**What the task requires**.
Only the lines below from the one that holds "temporarily enable DB_AUTO_MIGRATE" through the one that holds "(Not yet implemented)" should appear in the answer, copied exactly, end lines included and pictures omitted.

═══ Records for this task

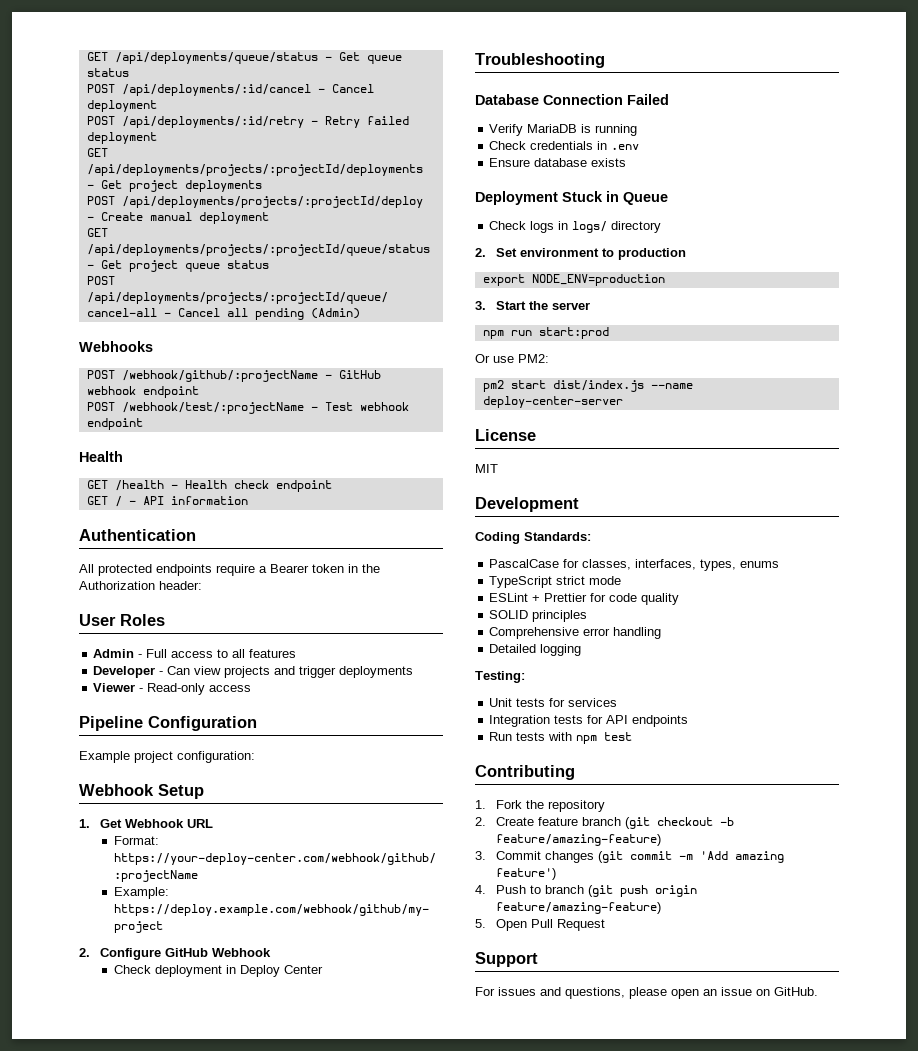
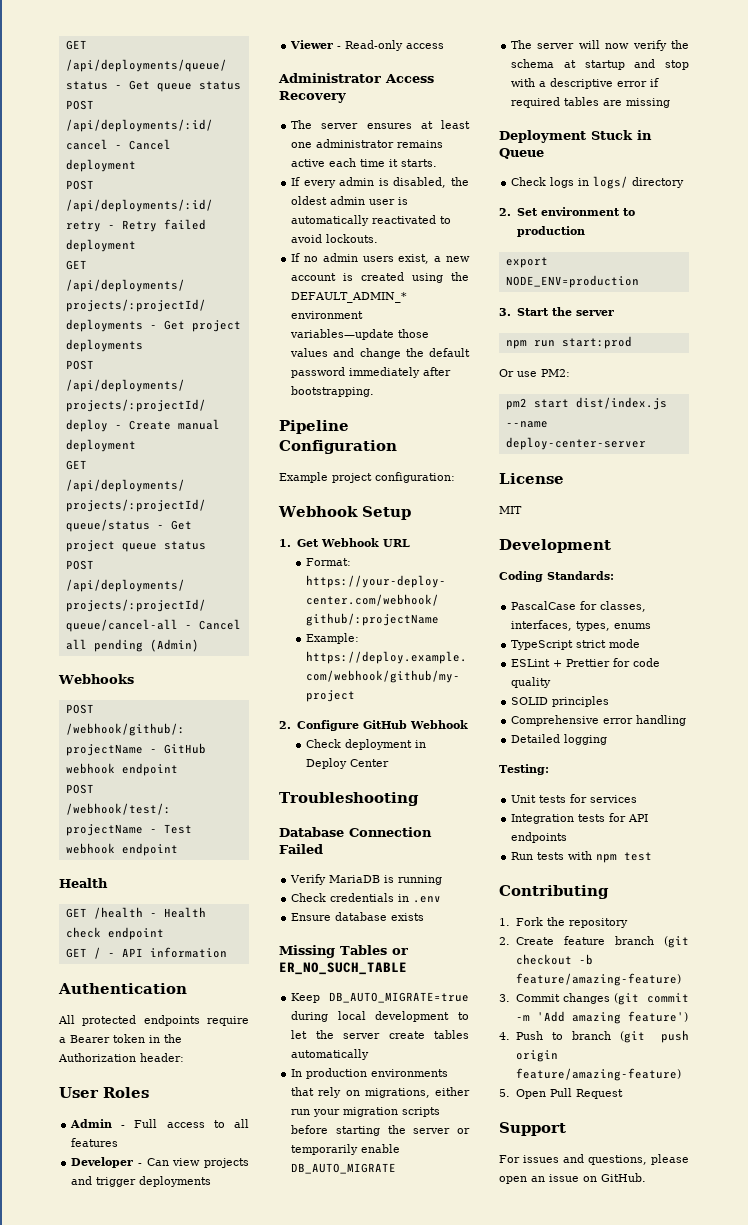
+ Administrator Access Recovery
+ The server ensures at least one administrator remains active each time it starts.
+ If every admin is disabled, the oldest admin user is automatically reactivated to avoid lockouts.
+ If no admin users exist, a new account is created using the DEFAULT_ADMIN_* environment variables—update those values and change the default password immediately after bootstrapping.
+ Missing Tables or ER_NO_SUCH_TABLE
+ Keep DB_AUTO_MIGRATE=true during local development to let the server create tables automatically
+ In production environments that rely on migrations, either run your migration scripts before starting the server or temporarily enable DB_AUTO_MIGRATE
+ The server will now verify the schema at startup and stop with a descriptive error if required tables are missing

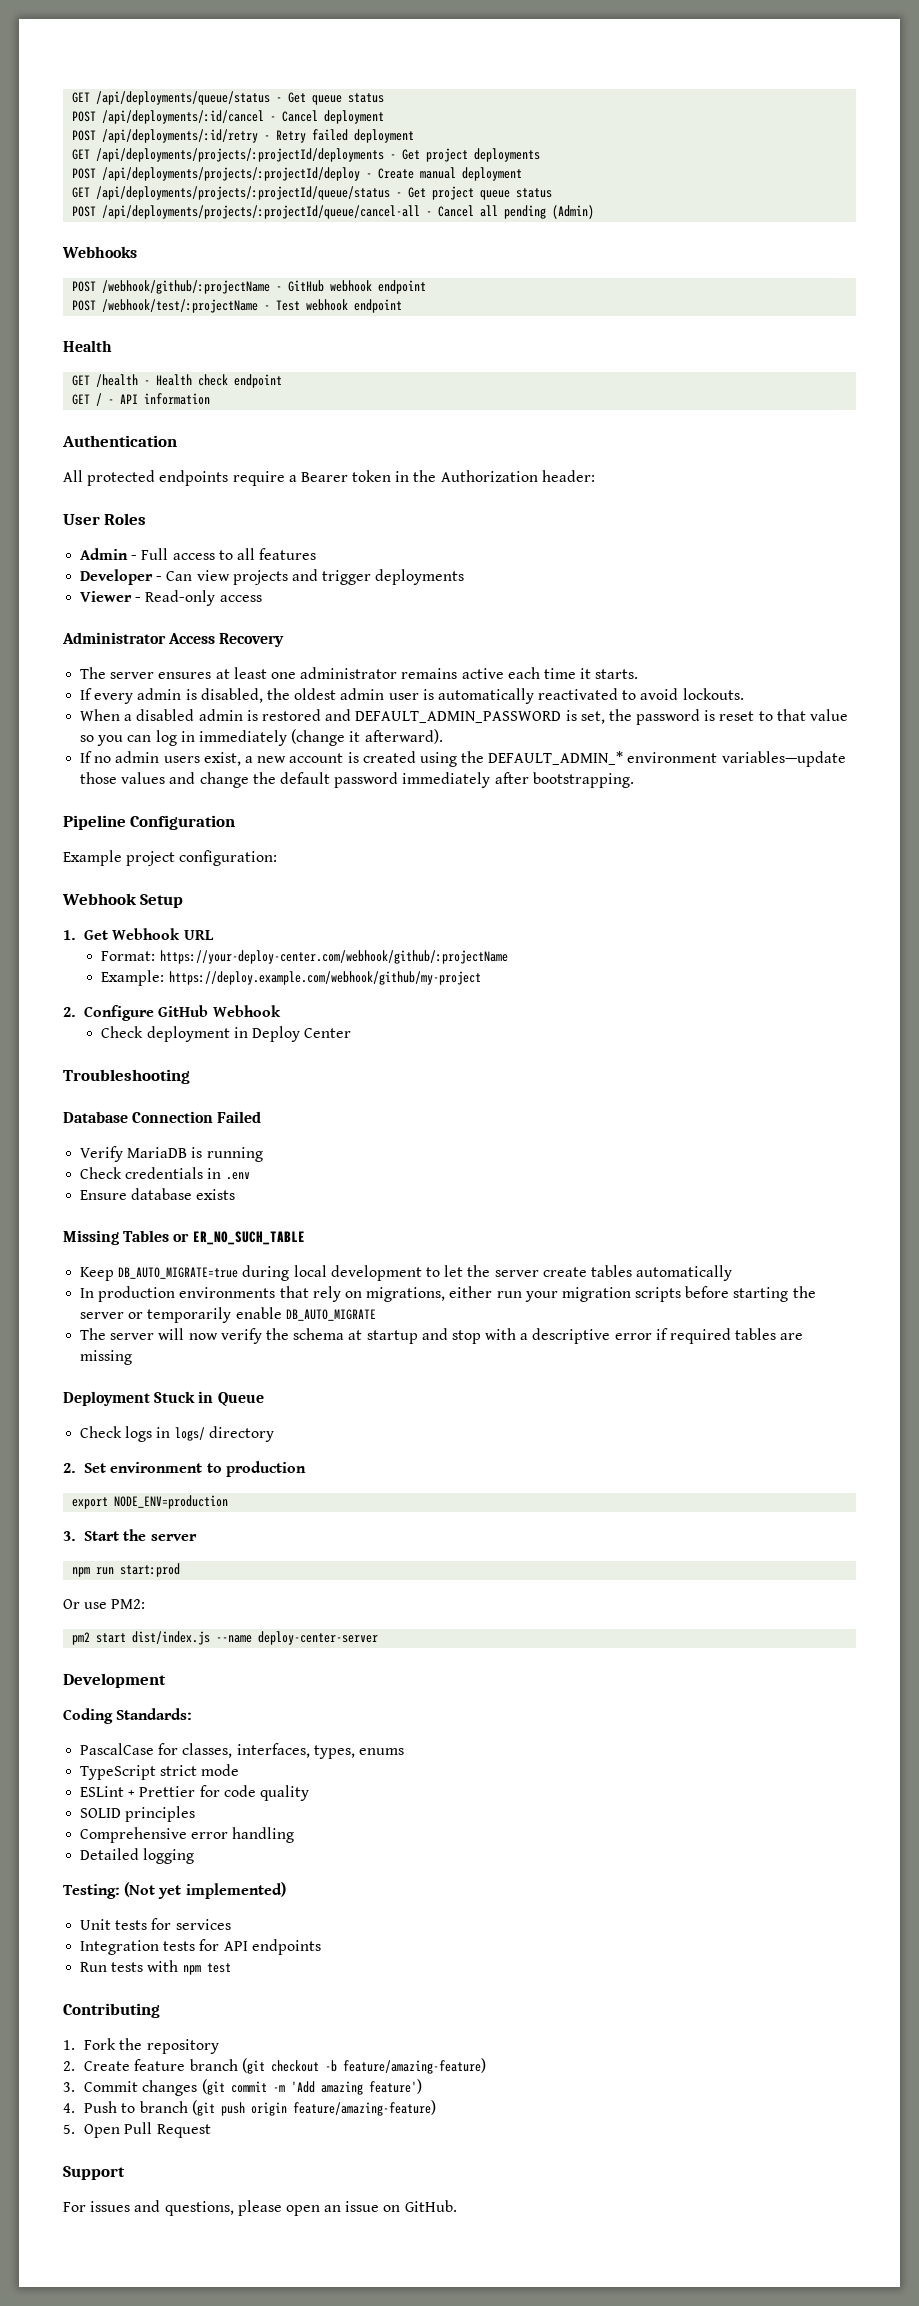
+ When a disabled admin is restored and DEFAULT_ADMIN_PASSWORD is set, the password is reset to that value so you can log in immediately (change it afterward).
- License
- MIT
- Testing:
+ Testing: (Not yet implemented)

══════
═══ Records for this task

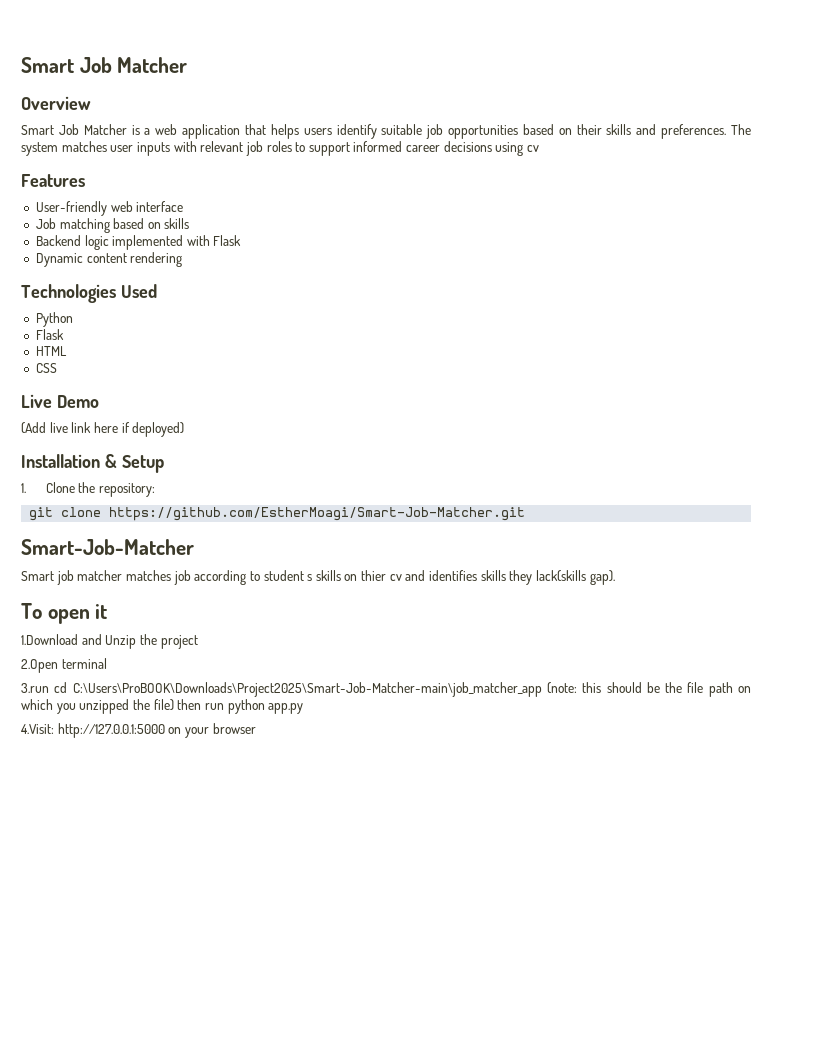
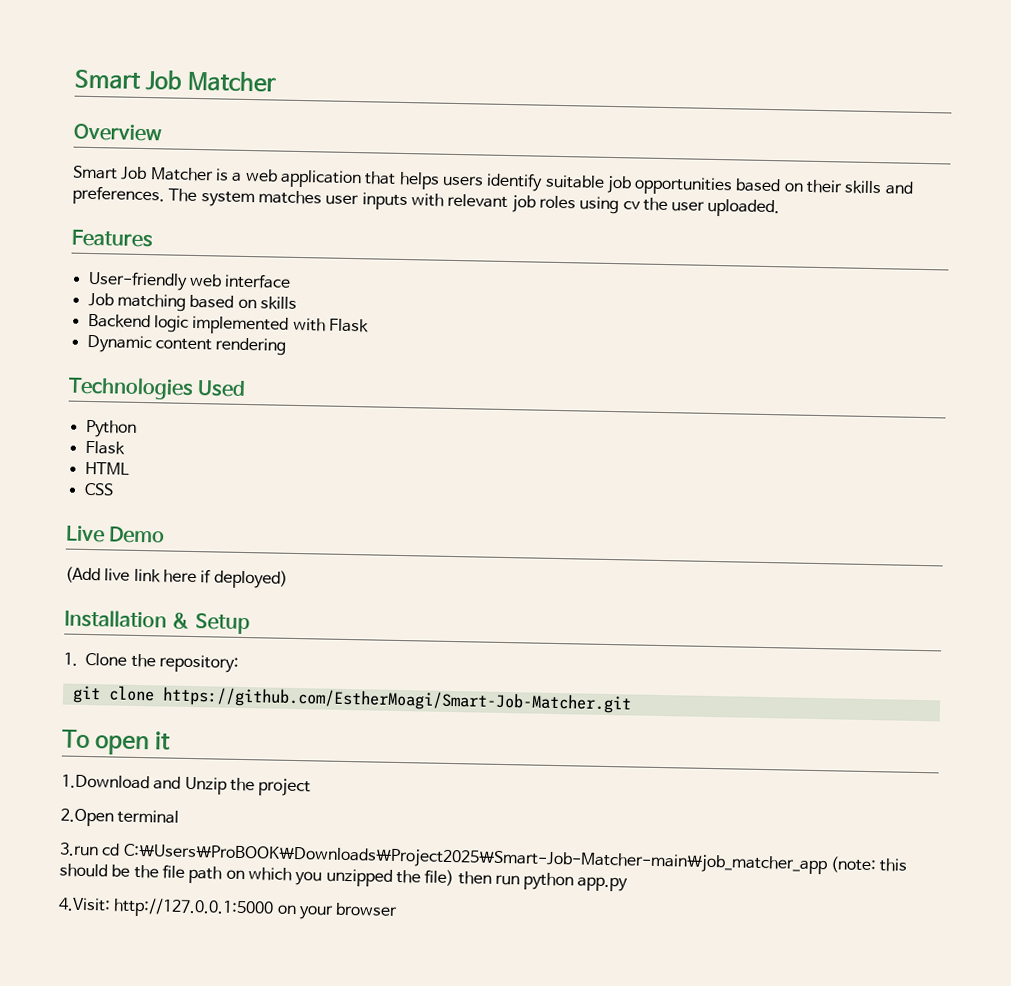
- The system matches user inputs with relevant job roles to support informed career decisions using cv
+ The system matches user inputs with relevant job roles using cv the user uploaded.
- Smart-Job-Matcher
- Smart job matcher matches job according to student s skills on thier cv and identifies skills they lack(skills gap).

══════

**Solution for this exercise**.
+ In production environments that rely on migrations, either run your migration scripts before starting the server or temporarily enable DB_AUTO_MIGRATE
+ The server will now verify the schema at startup and stop with a descriptive error if required tables are missing

+ When a disabled admin is restored and DEFAULT_ADMIN_PASSWORD is set, the password is reset to that value so you can log in immediately (change it afterward).
- License
- MIT
- Testing:
+ Testing: (Not yet implemented)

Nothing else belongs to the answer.